DiGrazia watched as his partner made his way down the hallway. Shannon’s reaction was interesting. More than interesting. Even if he hadn’t had that dream he’d think so. And maybe even if he hadn’t gotten those twenty-year-old newspaper clippings sent to him—maybe even then . . .

      
That morning he had found an eight-and-a-half-by-eleven-
inch envelope against his apartment door. Stuffed inside were photostatic copies of newspaper clippings. The articles were twenty years old and detailed the murder of Shannon’s mother. He had read them halfway through before putting gloves on. Now the envelope and its contents were inside a plastic evidence bag locked away in his bottom desk drawer.

      
He hadn’t yet decided what to do with them. He would like to get them dusted for fingerprints because if there were any, and they matched Shannon’s, that would be that. Because if Shannon had left it for him, it would’ve been a cry for help; a plea to stop him before he killed again. Word had come down that physical evidence had cleared Shannon of the Roberson murder, but as he had reminded Shannon, Roberson hadn’t been stabbed in the mouth. The other two had.
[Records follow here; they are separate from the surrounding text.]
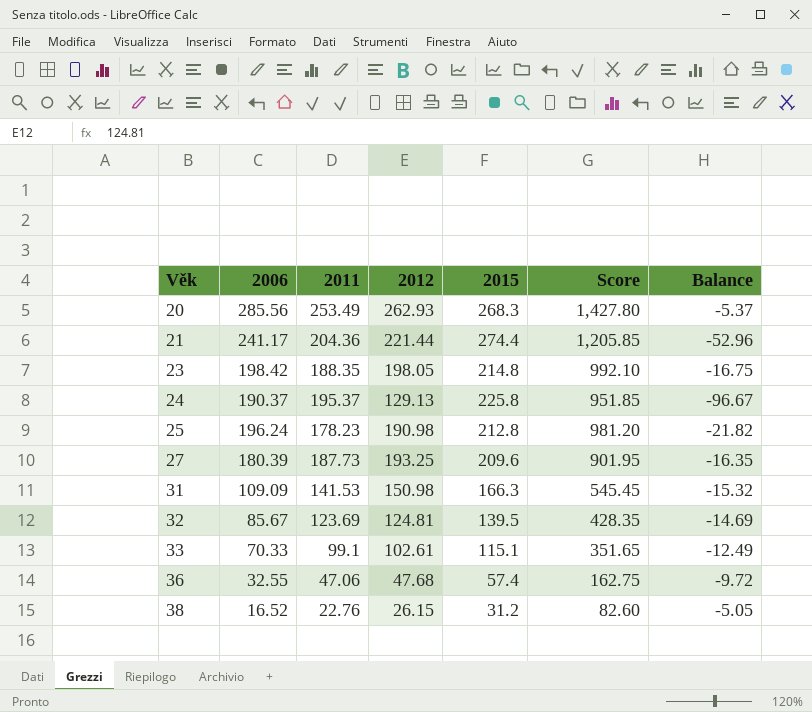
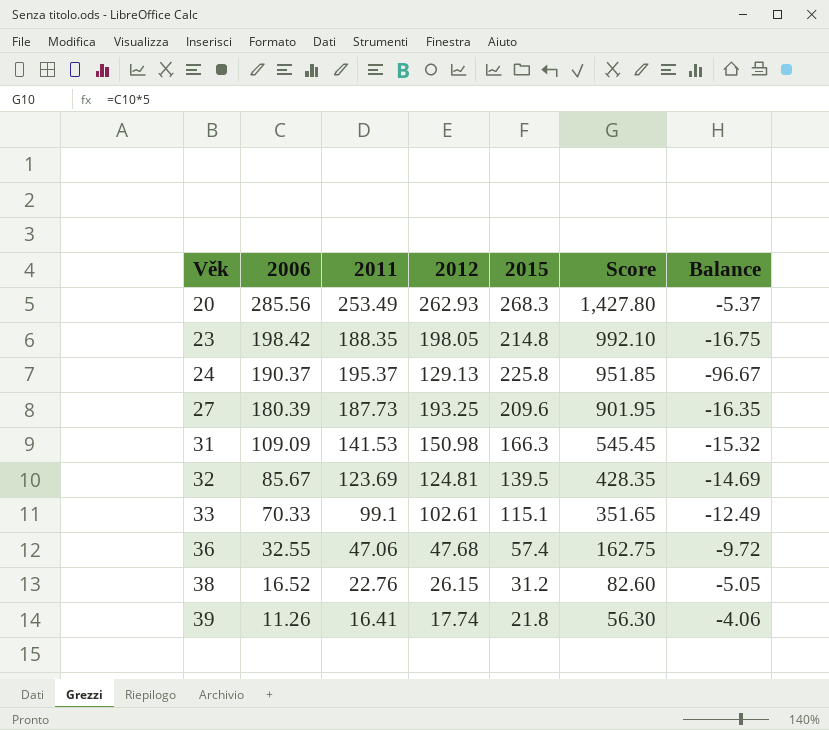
row 21: 241.17 | 204.36 | 221.44 | 274.4 | 1,205.85 | -52.96 -> none
row 25: 196.24 | 178.23 | 190.98 | 212.8 | 981.20 | -21.82 -> none
row 39: none -> 11.26 | 16.41 | 17.74 | 21.8 | 56.30 | -4.06

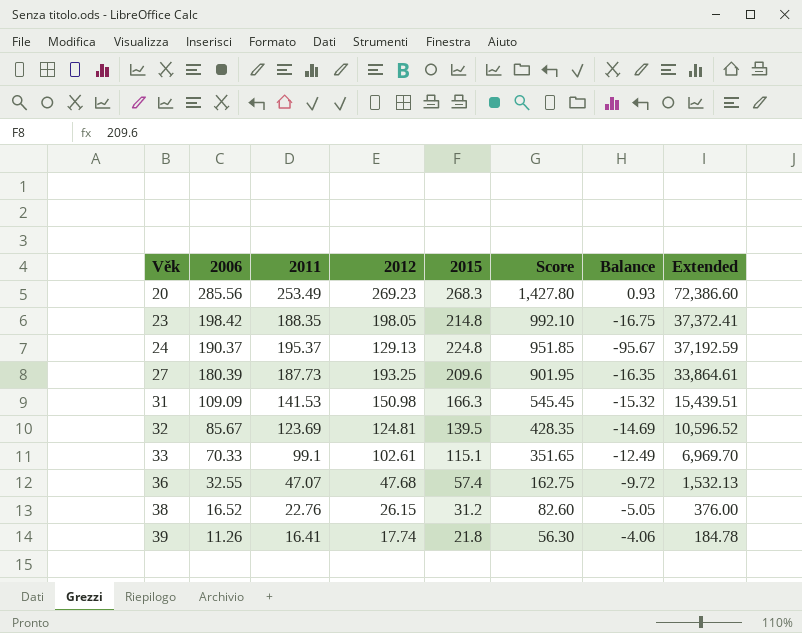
column Extended | formula: none -> [2006] * [2011]
20 | 2012: 262.93 -> 269.23
20 | Balance: -5.37 -> 0.93
24 | 2015: 225.8 -> 224.8
24 | Balance: -96.67 -> -95.67
36 | 2011: 47.06 -> 47.07

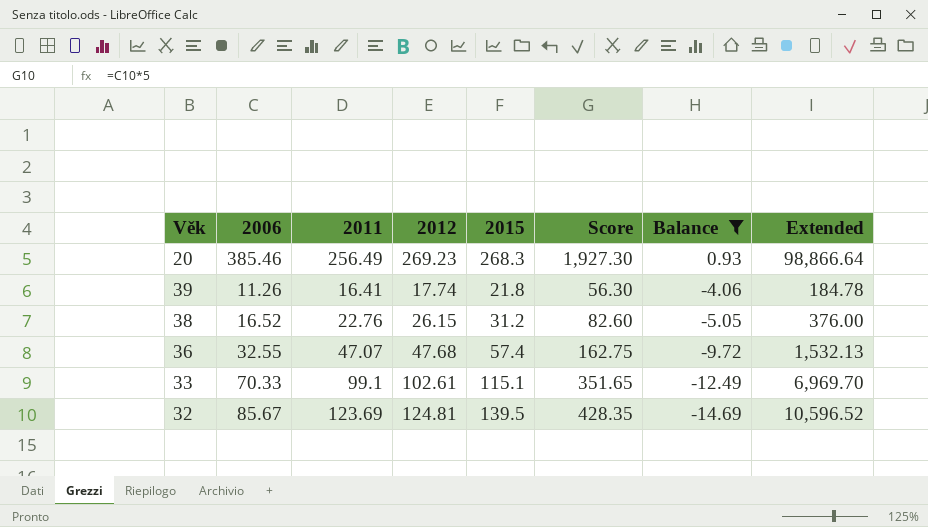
filter: none -> Balance >= -14.69
row order: Věk ascending -> Balance descending
20 | 2006: 285.56 -> 385.46
20 | 2011: 253.49 -> 256.49
20 | Score: 1,427.80 -> 1,927.30
20 | Extended: 72,386.60 -> 98,866.64

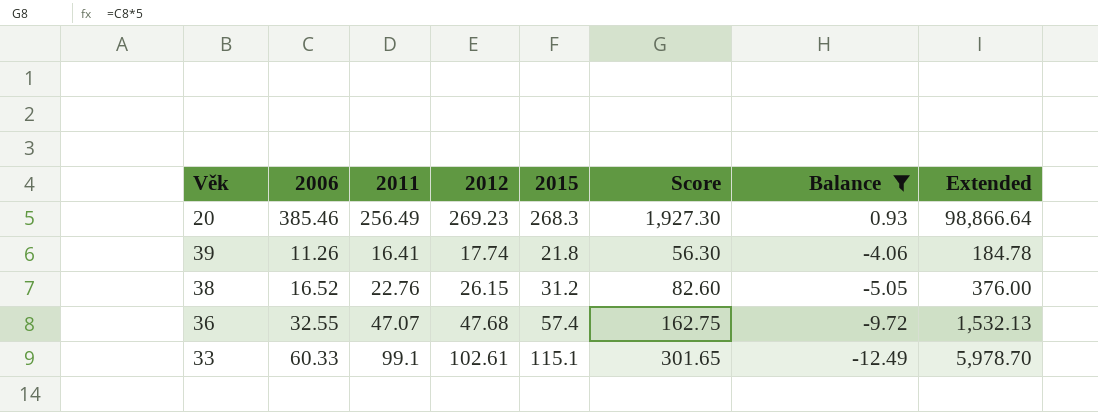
row 32: 85.67 | 123.69 | 124.81 | 139.5 | 428.35 | -14.69 | 10,596.52 -> none
33 | 2006: 70.33 -> 60.33
33 | Score: 351.65 -> 301.65
33 | Extended: 6,969.70 -> 5,978.70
Just like Shannon’s mother.

      
And that dream he had . . .

      
DiGrazia almost never remembered his dreams, but this one he couldn’t get out of his mind. It was so damn real, so damn much like being pulled through a nightmare. Every god-awful detail of it.

      
In it DiGrazia had become aware of a presence nearby, a presence that seemed to have floated out of nowhere. As it moved towards him he could smell it as if it were real, he could just about taste it in his throat. It was worse than raw sewage. Worse than anything he had ever imagined. And it was so strong, so overpowering . . .

      
It was next to DiGrazia then. Without looking at it, DiGrazia knew that it was something obscene, something malignant. The smell, though, kept DiGrazia from facing it. Even if he could have, there wouldn’t have been much for him to see because it kept too close to him, most of the time right up against him as it whispered into his ear.

      
DiGrazia at times caught brief glimpses of it. He remembered seeing its mouth, a tiny slit that was more of a knife wound than anything else. The image of it stood out in his mind. Along with those hands; bloated, dead-white hands.